As I fear I'm falling into an assuetude of having every blog post filled with ridiculously long ramblings, I'm trying to keep this post on the Biennial visual heavy and fairly generic. Which is fairly useful as my trip to the Biennial was ages ago and so a few memories of artworks are becoming a little hazy.

My original Biennial master plan was to travel straight from dOCUMENTA to the Biennial, which in hindsight has been the wisest decision of 2012 yet. Just embarking on a flight back from Hannover is exhausting enough, so laying an additional 3 hour train journey onto that would have been somewhat hell-ish. I admit, I didn't want to throw away my launch party and private view invitations for the opening, but I guess no matter how I wanted to dash around the city with an air of Adrian Searle esque panache, it's pretty difficult to maintain an essence of the art critic lifestyle and not be living in a constant state of fatigue. Even now, as I'm typing this out I am very much still hungover from four too many glasses of Chablis I had with a gallerist I met at the last Private View I went to. Oh Networking, what a fickle friend you are.


Anyway, so let's start with The Bluecoat, Britain's finest eighteenth century building. Undoubtedly it's my first place to pay a visit to on arrival to the city. I spent 12 months volunteering in their galleries and archives years ago so I might appear a little biased, but their work that's there as part of The Unexpected Guest is actually brilliant. Just in front of its grade I listed gates, (pictured above) the space is consumed by Dan Graham's large cylindrical installation. On stepping through one of the stainless steel entrances, you become a voyeur of those also in the courtyard and its immediate surroundings. I found myself immersed in his installation for longer than I anticipated, but let's move on before I exceed the 500 word limit I've allowed myself for this post...

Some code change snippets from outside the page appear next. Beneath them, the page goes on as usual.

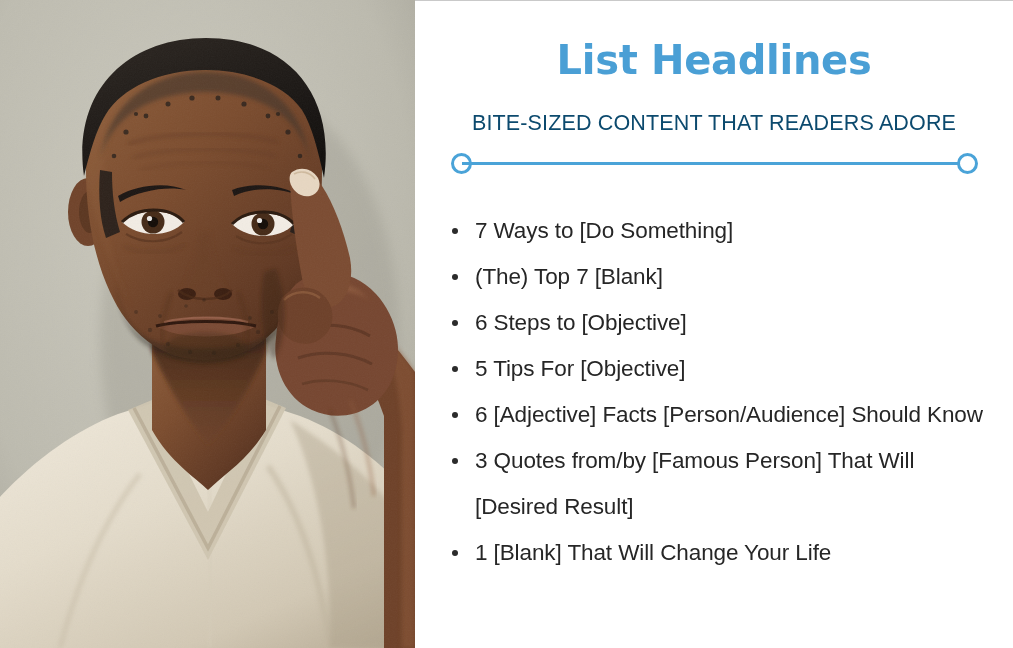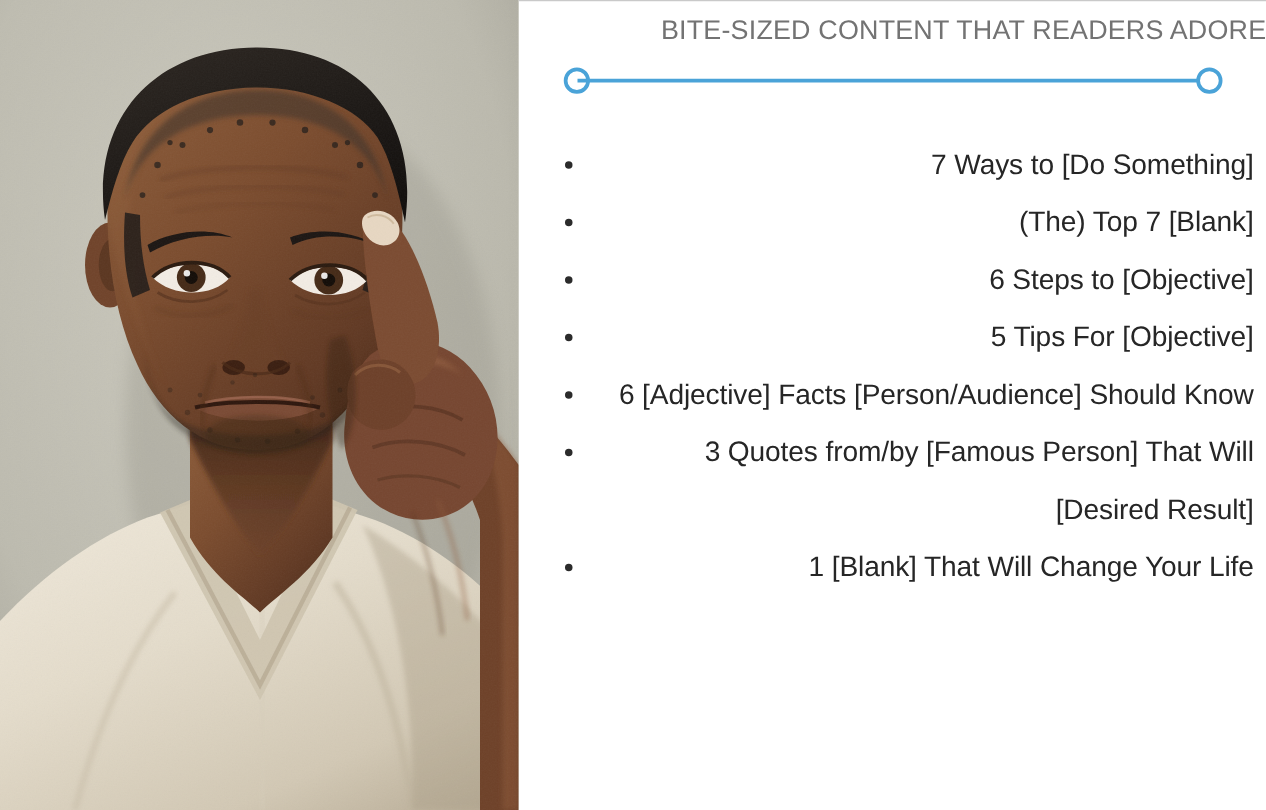"List Headlines" h1.headline { html: none -> <h1>List Headlines</h1> }
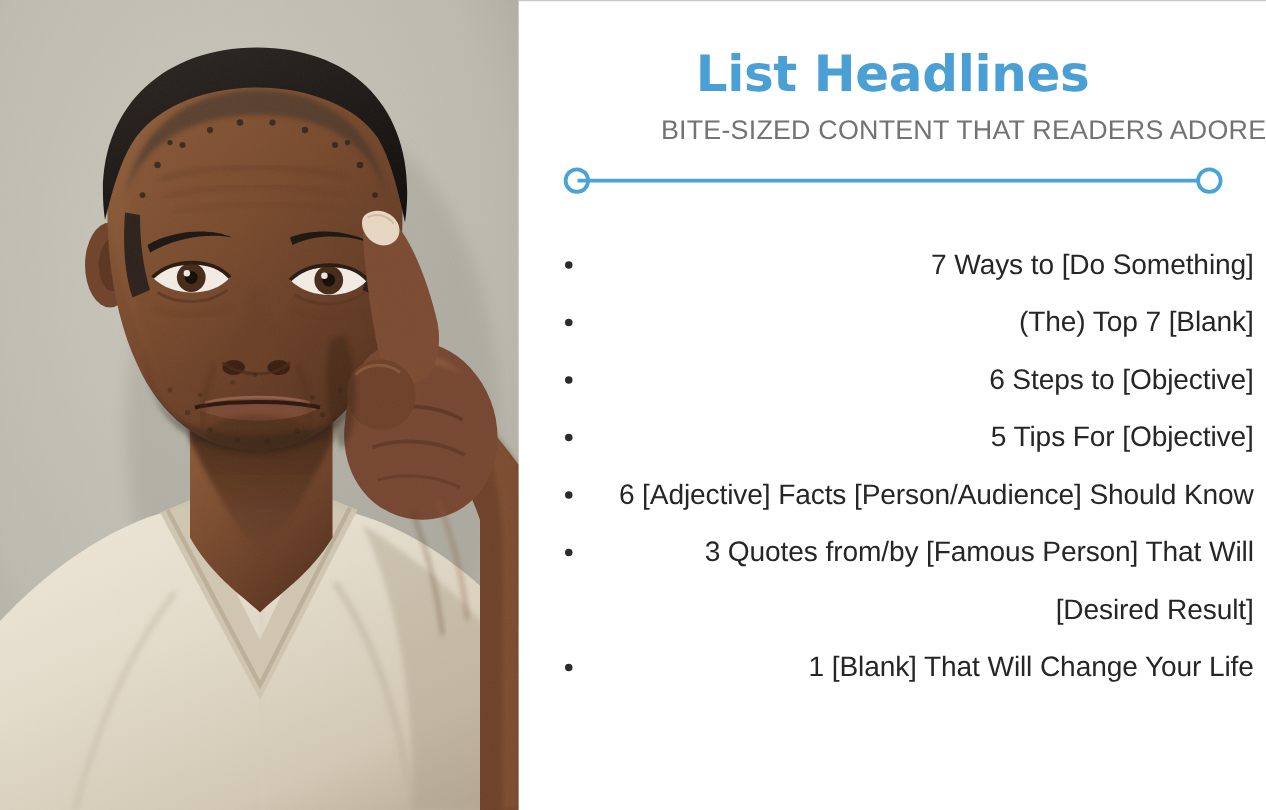"BITE-SIZED CONTENT THAT READERS ADORE" .subheadline { color: #737373 -> #0c4a6e; margin-top: 13px -> 32px; text-align: right -> center }
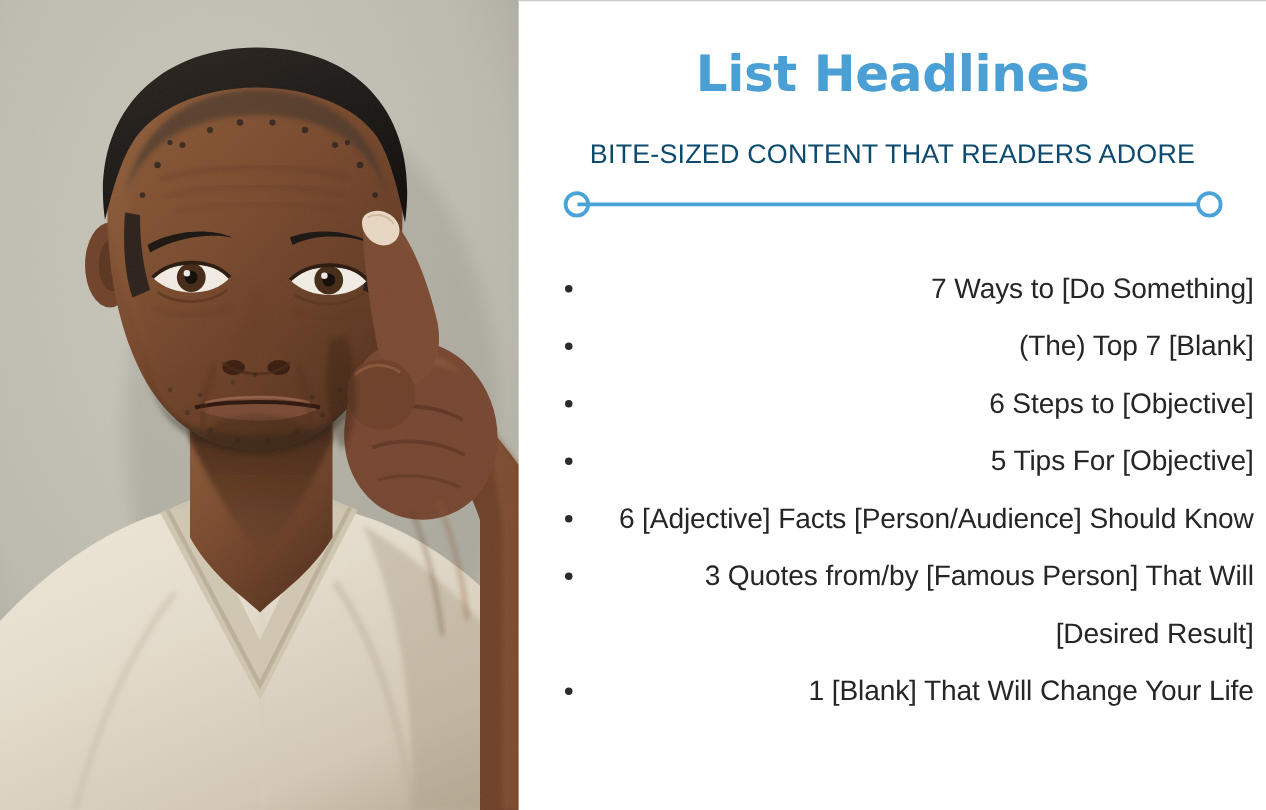"7 Ways to [Do Something]" .headline-list { text-align: right -> none }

The Bluecoat is host to one of the city's regular vintage fairs, so before wandering the galleries, I picked up a couple of beautiful oversize jumpers that will get me through the long chilly nights ahead in gritty London. That said, I live in North London and work in South Kensington, so I'm not entirely sure what I define as 'gritty'. Anyway-




Above, are photographs of Sun Xun and Jakob Kolding's work, which both dominate the main gallery spaces. Xun's work is beautifully executed, making repeat references to eleventh century Eastern style. Large scale drawings take over the gallery/corridor that lies adjacent to The Bluecoat's garden, and through all its repetition in this space, each and every element is so intricately put together.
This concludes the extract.